As I pondered the particular consequences that this journey could have on my life, I came to the conclusion that this trip was not going to be some average tourist excursion.  A tourist goes to take pictures of an experience.  My trip will not allow me to be a bystander though; it will insist that I change deep down inside who I am as a person.  A pilgrim goes to be changed.  The journey I want to undertake is, at its core, a pilgrimage.

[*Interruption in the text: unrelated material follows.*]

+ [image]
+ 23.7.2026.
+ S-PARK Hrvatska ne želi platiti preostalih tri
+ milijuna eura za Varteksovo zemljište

A couple of weeks ago I was talking to a woman in church and she asked me about what I was doing in school.  I began to tell her about the project I was working for in my guided study on pilgrimage.  "It's strange," I mused as I explained, "the more I read, the more I realize that people like to use the word 'pilgrimage' a lot.  They use phrases like "pilgrimage of the heart," and "pilgrimage through the Bible with my small group," or even "my pilgrimage to the Mall of America," but they all mean different things.  We like to use the word 'pilgrimage', but I think we do not always know what it means."  She pondered this statement for a moment and then said, "You're right.  Now that I think about it, I have no idea what that word means." 

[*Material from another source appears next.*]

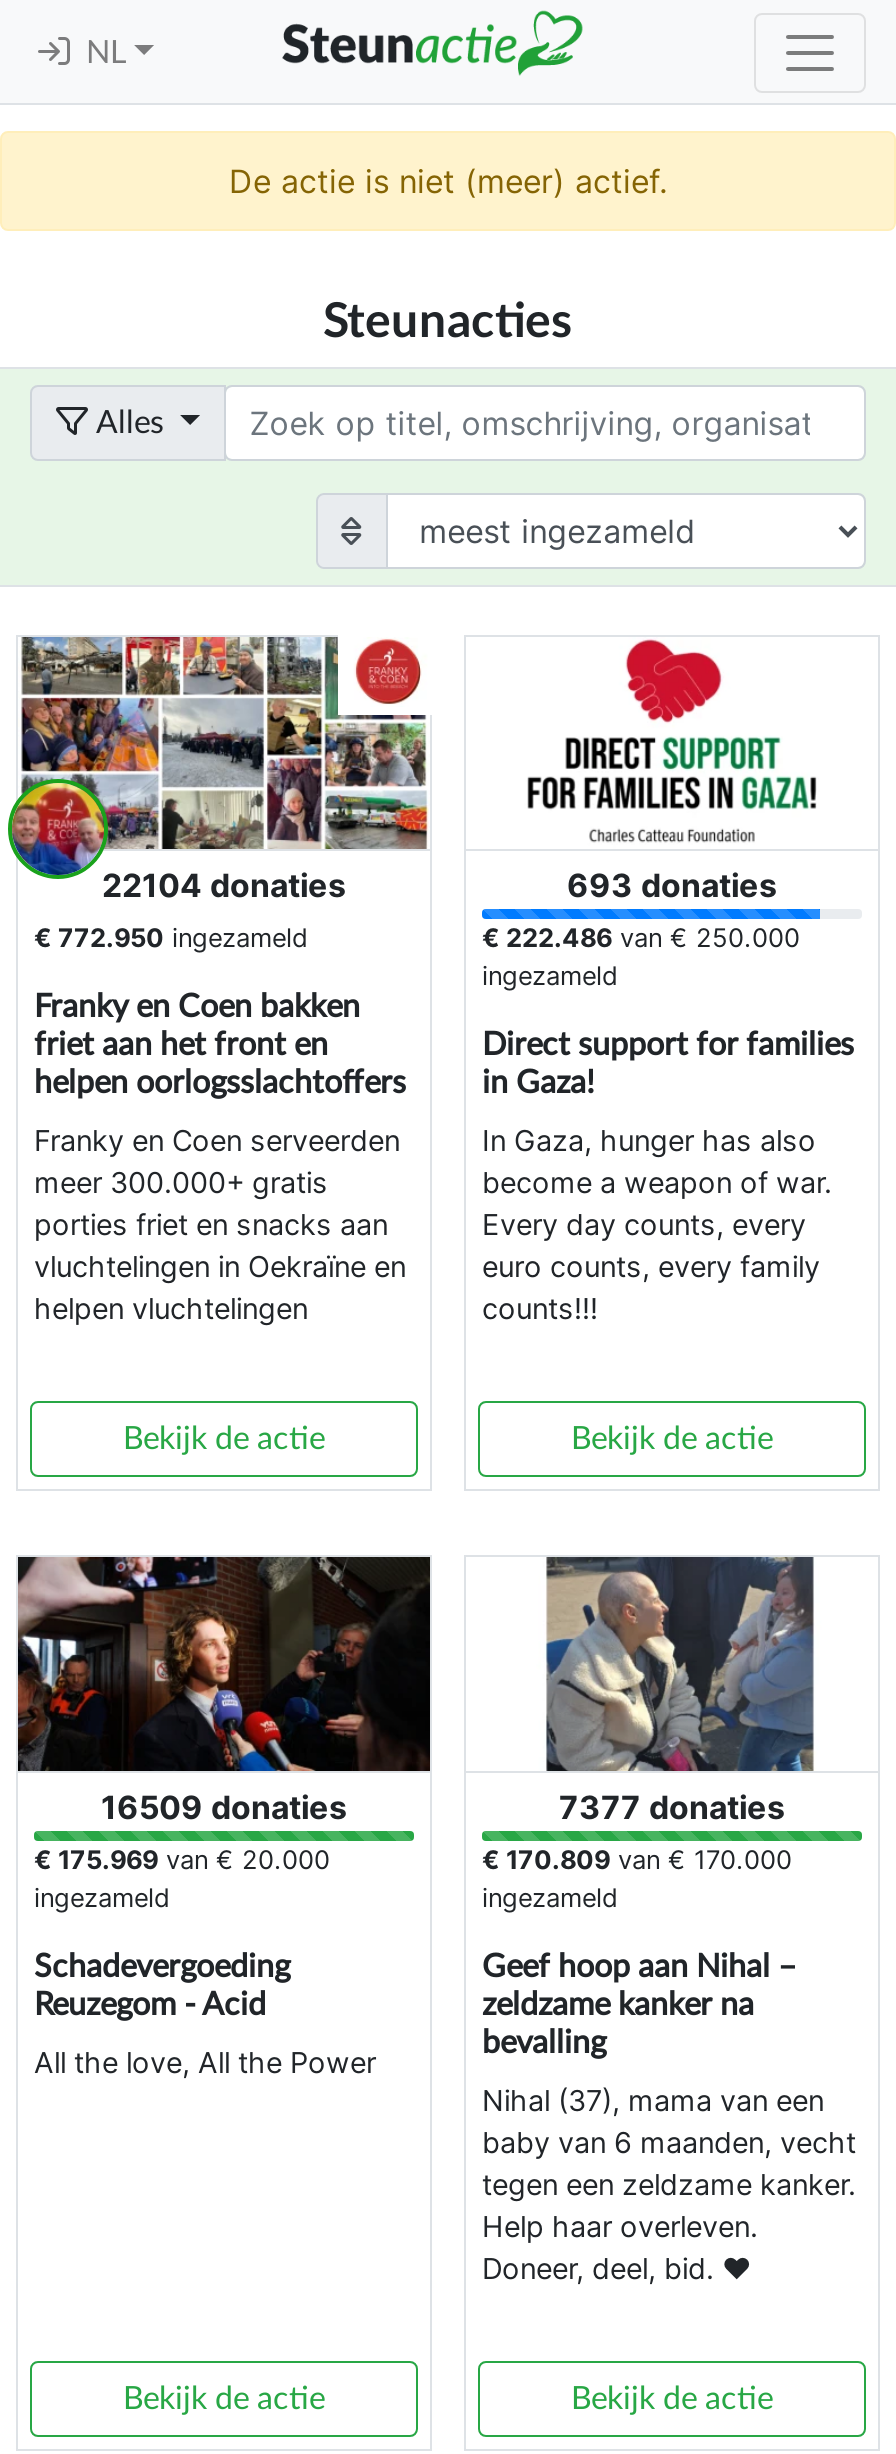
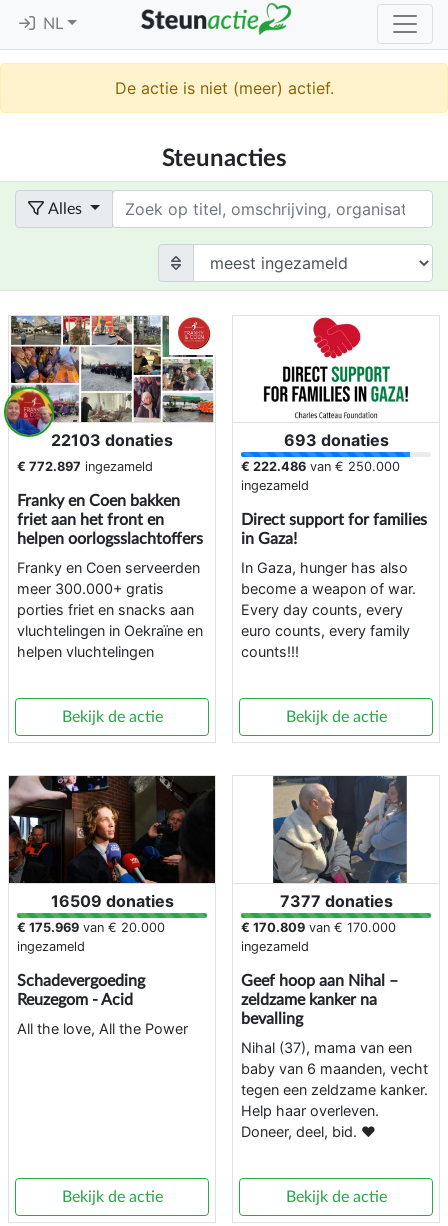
- 22104 donaties
+ 22103 donaties

- € 772.950 ingezameld
+ € 772.897 ingezameld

I'm not ashamed to admit that I don't really know the meaning of the word either.  That is why I started this blog project.  What is pilgrimage?  What does it mean?  When I think of pilgrimage I think of a journey, but what sets the pilgrim's journey apart from every other kind of journey out there?  There are many kinds of journeys in our lives. Some of them are outward, like journeying to another country as a tourist or missionary, or taking a bus ride to go to work.  Other journeys are inward, such as the slow process of maturity from youth to adulthood, or the journey through the pain of losing a loved one.  The word 'pilgrimage' has been applied to many such inward and outward situations.  There is also pilgrimage in its more traditional sense: the medieval pilgrim travelling from Rome to Jerusalem to see the birthplace of Jesus; the visit to the shrine of some great saint; the walking of a path that many other pilgrims have walked before, in an effort to experience just even a small part of what they did.

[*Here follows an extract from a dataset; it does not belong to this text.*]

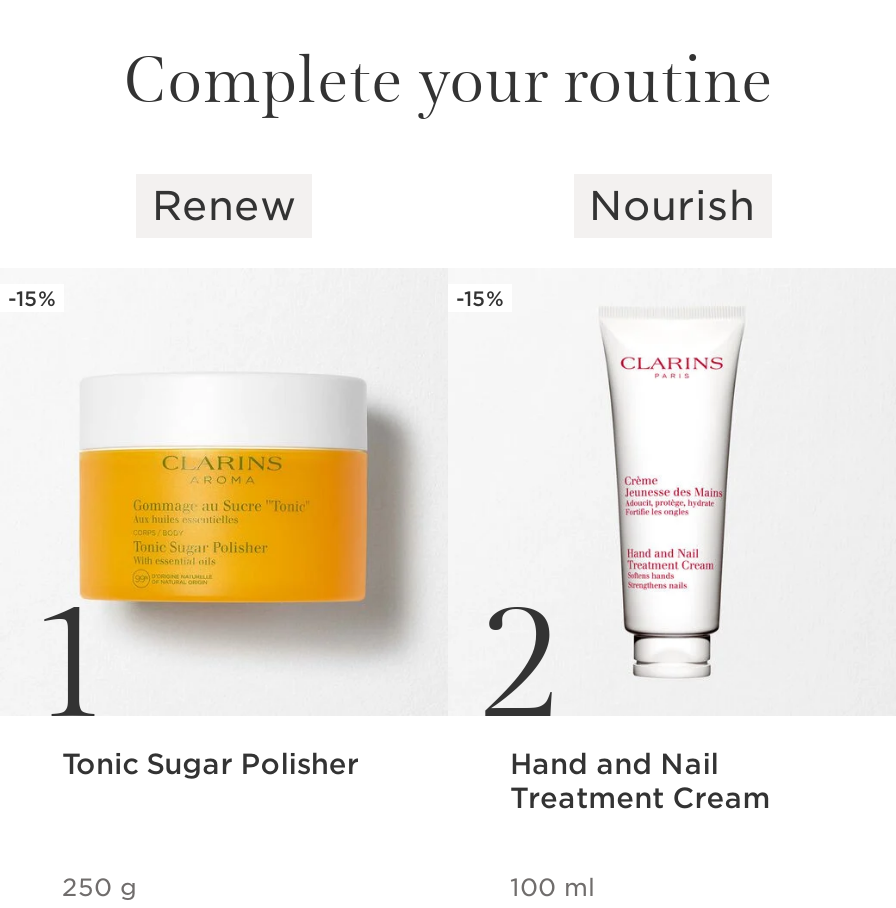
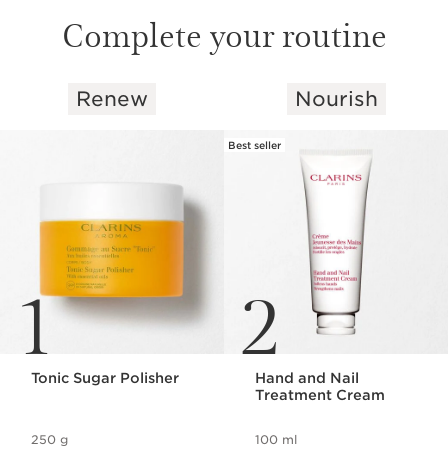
- -15%

- -15%
+ Best seller
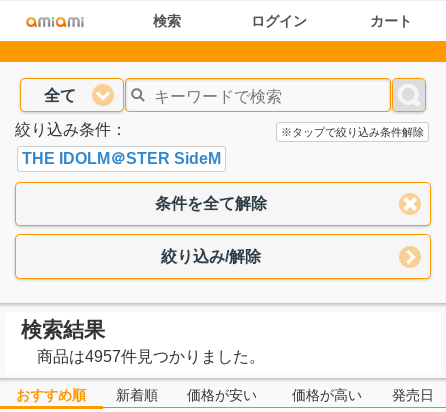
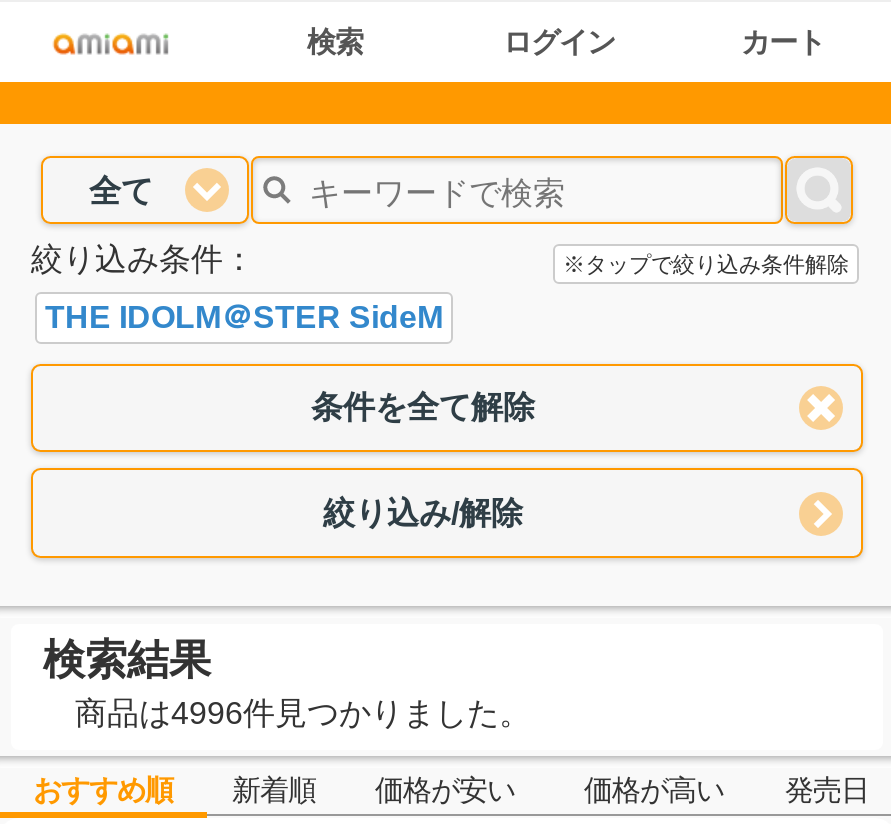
- 商品は4957件見つかりました。
+ 商品は4996件見つかりました。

All of the great religions of the world have held the discipline of pilgrimage to be of vital importance.  Thousands of years ago, Jewish pilgrimage was expressed in the journey to Jerusalem for the Passover meal once a year.  Buddhist pilgrimage started with the visitation to the four places marking the life and death of the great Master, and was fully expressed in the wandering lifestyle of its monks.  In Islam the Hajj, the sacred pilgrimage to Mecca once during a person’s lifetime, is recognized as one of the five main pillars of Muslim faith.  Christianity itself initially borrowed from the practices of its parent faith, Judaism, but the practice of pilgrimage grew as it began to recognize its own saints and holy places.

With all of these perspectives to sift through, I find myself recognizing that there can be no single meaning for the word “pilgrimage.”  It exists within a thousand different contexts and circumstances.  For the purposes of this blog, however, I will be directing my discussion towards the physical practice of pilgrimage as a Christian within a modern context.  I want to understand what the practice of pilgrimage means for me now, a Christian living in 21st century Canada.  This is not to say there will be no discussion of history; not at all, for one needs to understand their past in order to have a clear perspective on the present.

My approach to this blog will be both topical and reflective.  I will be interacting with subject matter from the research I am doing, not only presenting it, but also responding to it on a personal level.  To keep up an academic style to this blog, however, I will be posting a bibliography of resources that I have read so far on this topic at the bottom of this blog - a list that may be expanded upon as time goes on.